I read my posts about fear, anxiety, triggers, and intrusive thoughts, they seem so small, so feeble looking on paper.

Words can not convey PTSDs power over me, parts of my brain shut down during triggers firing, or while grasping intrusive thoughts.

Life changes when PTSD becomes active, confusion and anxiety dominate our being.

Is this real? Imagination? Mirage or fact?

I can not see concrete evidence, it is all about the past, it is abstract, only memories that are distorted.

Was my childhood that bad, the memories are confusing and out of sequence, time is distorted, and my fear spikes.

Physically we are unharmed, our defense mechanism works all too well.

Danger was spotted, the fight or flight mechanism fired violently, then calmed back down to our normal.

Why do we fear another trigger firing then?

Why do we avoid and fear something that does no physical damage?

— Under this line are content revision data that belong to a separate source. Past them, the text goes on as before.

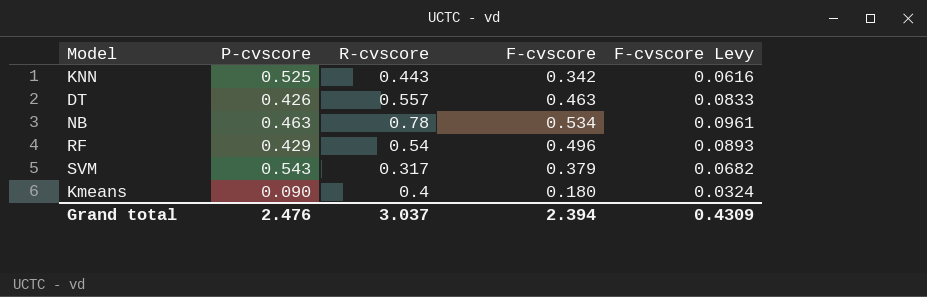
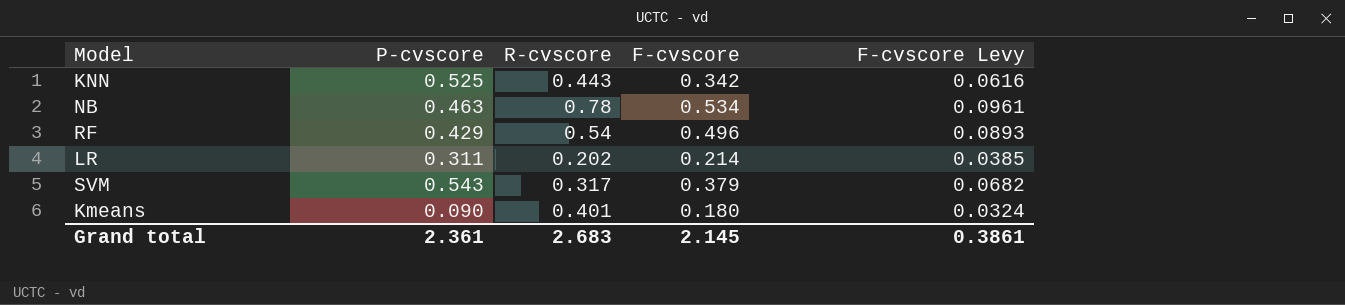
row DT: 0.426 | 0.557 | 0.463 | 0.0833 -> none
row LR: none -> 0.311 | 0.202 | 0.214 | 0.0385
Kmeans | R-cvscore: 0.4 -> 0.401
Grand total | P-cvscore: 2.476 -> 2.361
Grand total | R-cvscore: 3.037 -> 2.683
Grand total | F-cvscore: 2.394 -> 2.145
Grand total | F-cvscore Levy: 0.4309 -> 0.3861

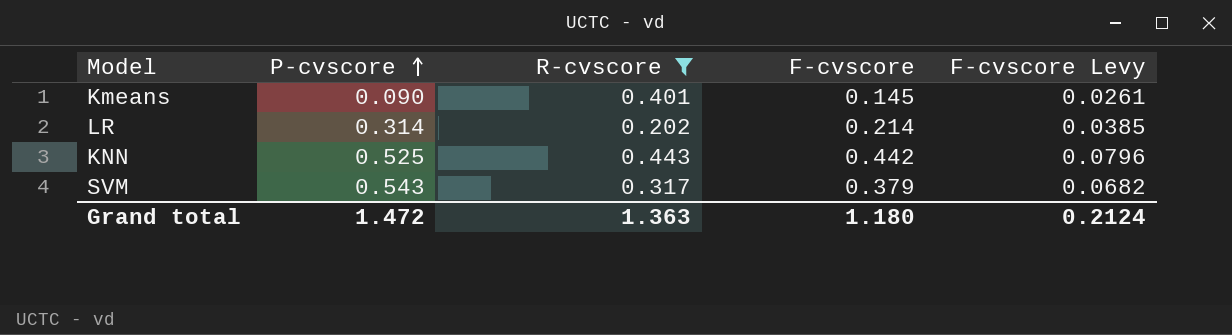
filter: none -> R-cvscore <= 0.443
row order: none -> P-cvscore ascending
Kmeans | F-cvscore: 0.180 -> 0.145
Kmeans | F-cvscore Levy: 0.0324 -> 0.0261
LR | P-cvscore: 0.311 -> 0.314
KNN | F-cvscore: 0.342 -> 0.442
KNN | F-cvscore Levy: 0.0616 -> 0.0796
Grand total | P-cvscore: 2.361 -> 1.472
Grand total | R-cvscore: 2.683 -> 1.363
Grand total | F-cvscore: 2.145 -> 1.180
Grand total | F-cvscore Levy: 0.3861 -> 0.2124

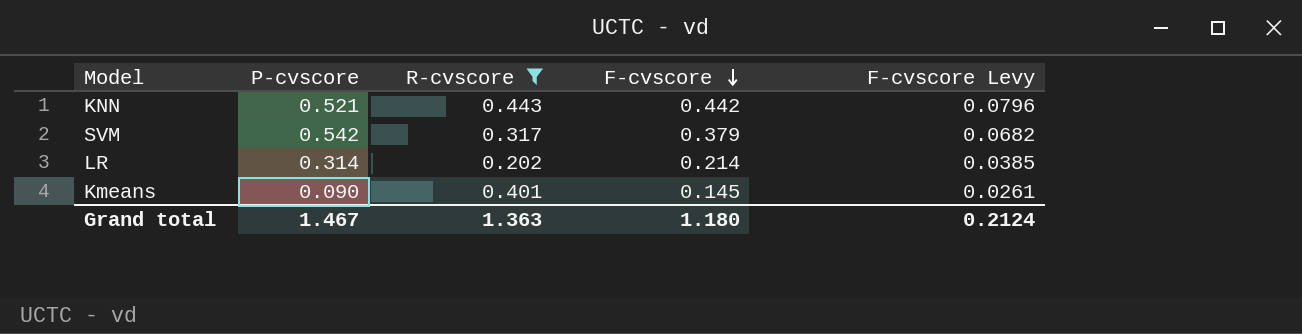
row order: P-cvscore ascending -> F-cvscore descending
KNN | P-cvscore: 0.525 -> 0.521
SVM | P-cvscore: 0.543 -> 0.542
Grand total | P-cvscore: 1.472 -> 1.467

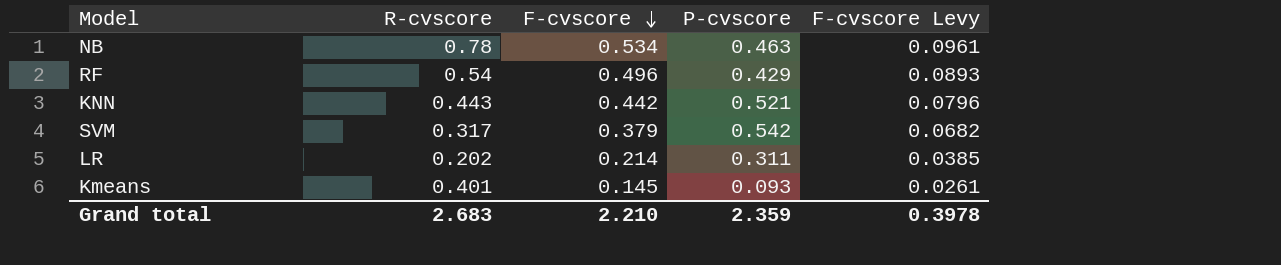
filter: R-cvscore <= 0.443 -> none
column P-cvscore | position: 2 -> 4
LR | P-cvscore: 0.314 -> 0.311
Kmeans | P-cvscore: 0.090 -> 0.093
Grand total | R-cvscore: 1.363 -> 2.683
Grand total | F-cvscore: 1.180 -> 2.210
Grand total | P-cvscore: 1.467 -> 2.359
Grand total | F-cvscore Levy: 0.2124 -> 0.3978

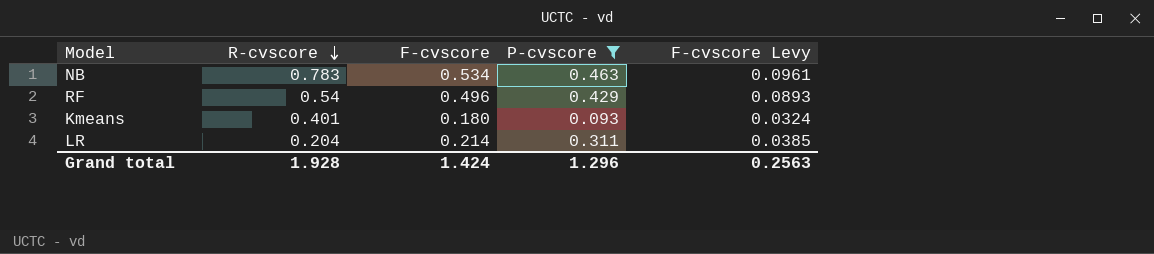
filter: none -> P-cvscore <= 0.463
row order: F-cvscore descending -> R-cvscore descending
NB | R-cvscore: 0.78 -> 0.783
Kmeans | F-cvscore: 0.145 -> 0.180
Kmeans | F-cvscore Levy: 0.0261 -> 0.0324
LR | R-cvscore: 0.202 -> 0.204
Grand total | R-cvscore: 2.683 -> 1.928
Grand total | F-cvscore: 2.210 -> 1.424
Grand total | P-cvscore: 2.359 -> 1.296
Grand total | F-cvscore Levy: 0.3978 -> 0.2563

The dumping of cortisol and adrenaline is extremely uncomfortable, our being is ramping up to face a perceived lethal threat.

We try to avoid these chemicals and any person or situation that is connected to them.

Our fight or flight mechanism firing as we secrete cortisol and adrenaline is what we label as fear.

That intense jolt in the solar plexus, like a numbing punch, is what we call fear.

PTSD fires that mechanism over and over, he has access to the switch.

PTSD would not be so powerful without access to that switch.

Thoughts, opinions?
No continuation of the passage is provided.